Items from a dataset |
------------------------
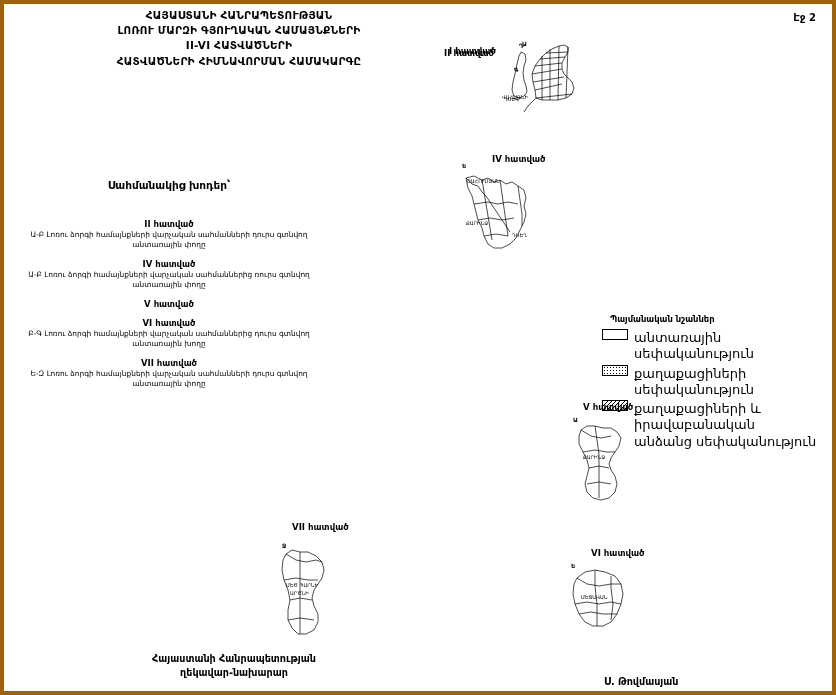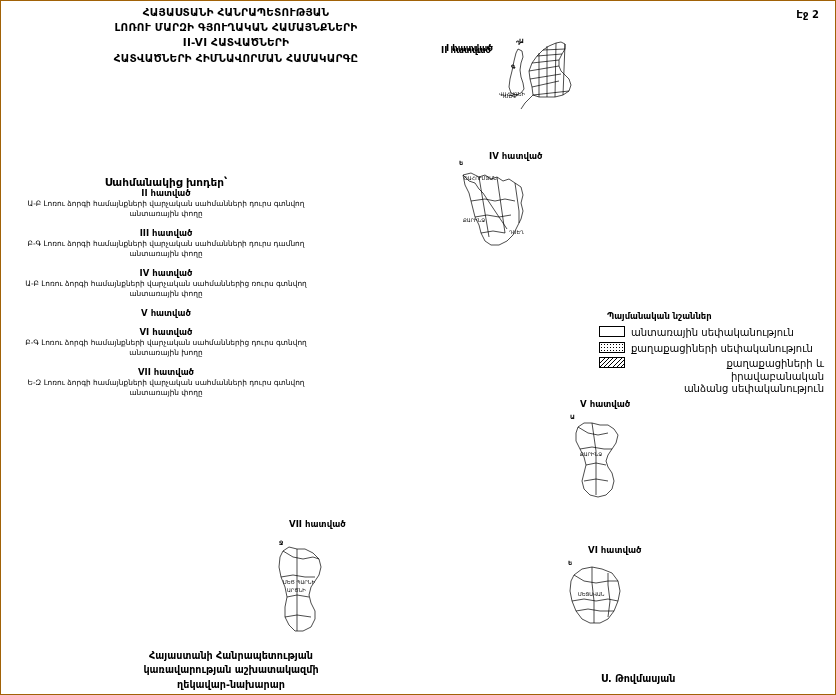"ՀԱՅԱՍՏԱՆԻ ՀԱՆՐԱՊԵՏՈՒԹՅԱՆ" #page { border: 1px solid #a16207 -> 4px solid #a16207 }
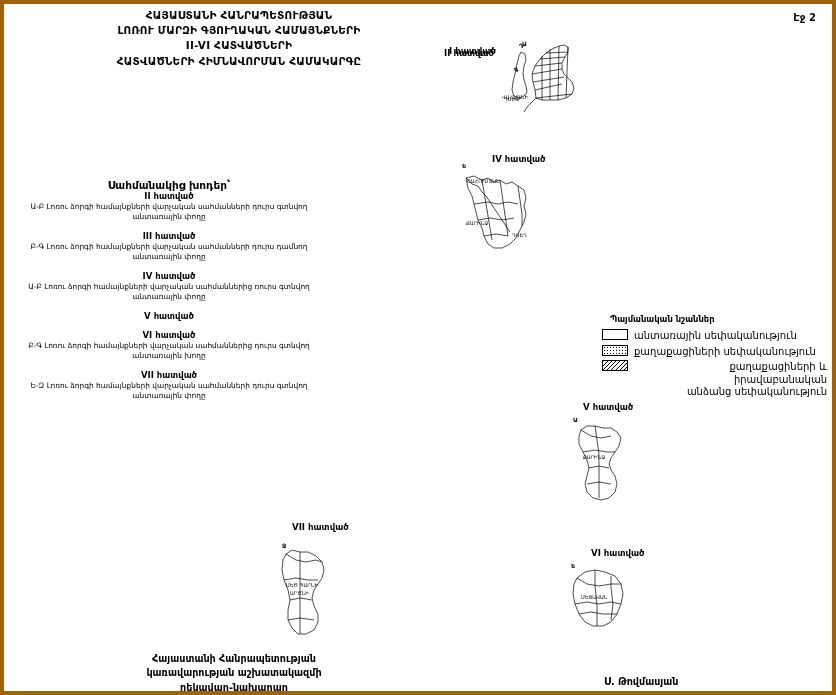"Սահմանակից խոդեր՝" #boundary-legend .legend-title { margin-bottom: 0 -> 28px }
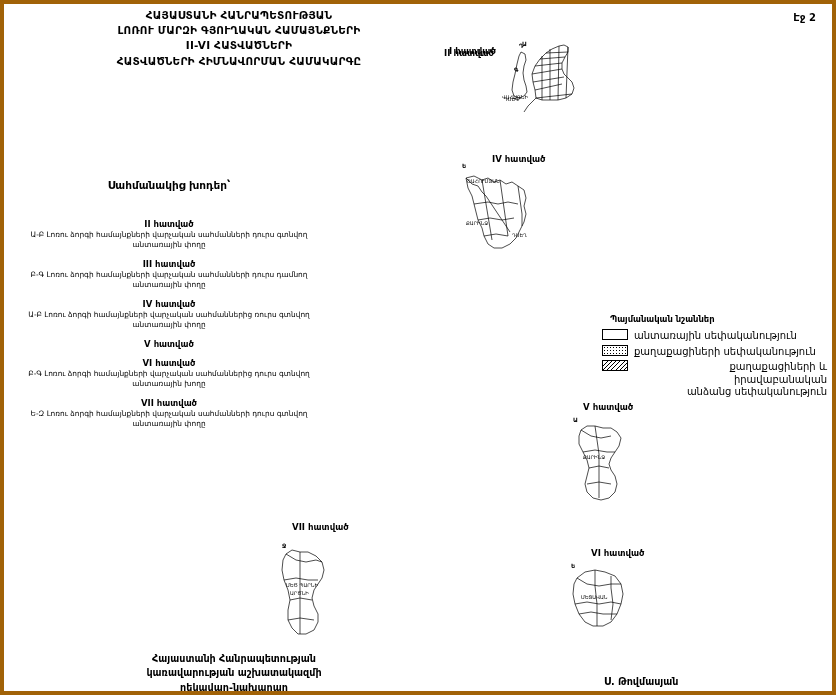"III հատված" div.entry { html: <div> <div>III հատված</div> <div>Բ-Գ Լոռու ձորգի համայնքների վարչական սահմանների դուրս դամնող անտառային փողը</div> </div> -> none }
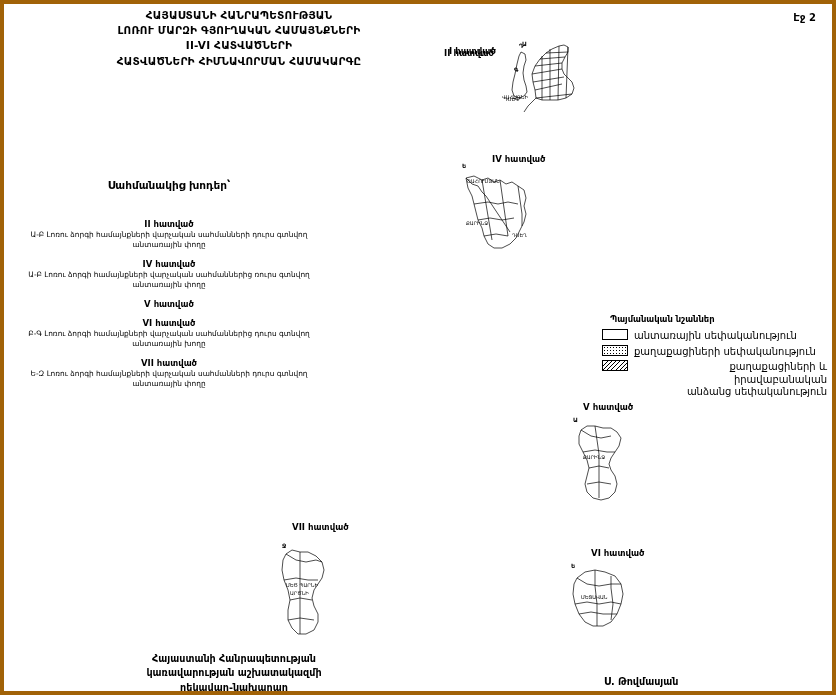"անտառային սեփականություն" #symbol-legend .sym-label { font-size: 10px -> 13px; text-align: right -> none }
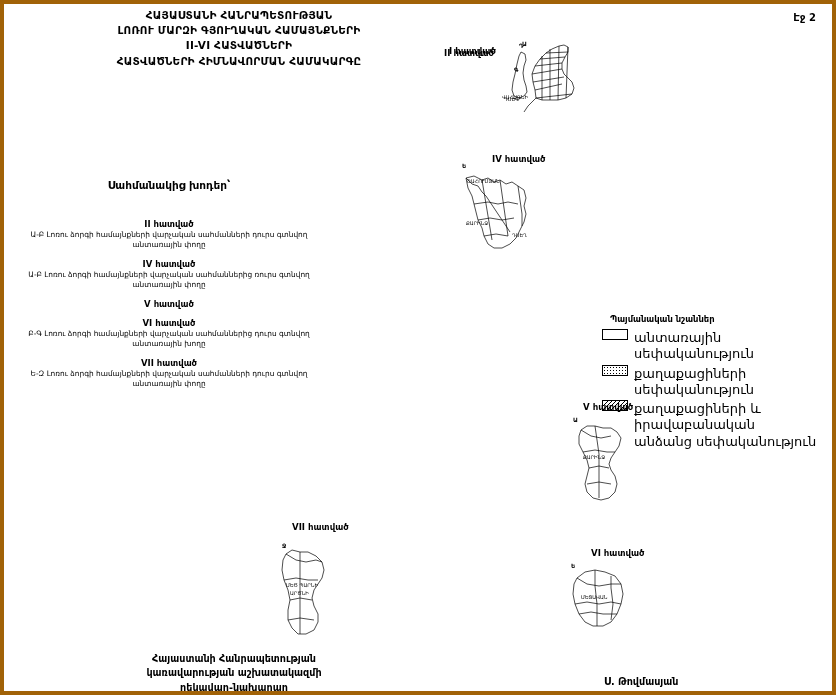"կառավարության աշխատակազմի" div { html: <div>կառավարության աշխատակազմի</div> -> none }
------------------------
Give again, word for word, the lines above from the one with "font-size: 10px ->" through the final line of the data, both ends included. Do not copy any picture.

"անտառային սեփականություն" #symbol-legend .sym-label { font-size: 10px -> 13px; text-align: right -> none }
"կառավարության աշխատակազմի" div { html: <div>կառավարության աշխատակազմի</div> -> none }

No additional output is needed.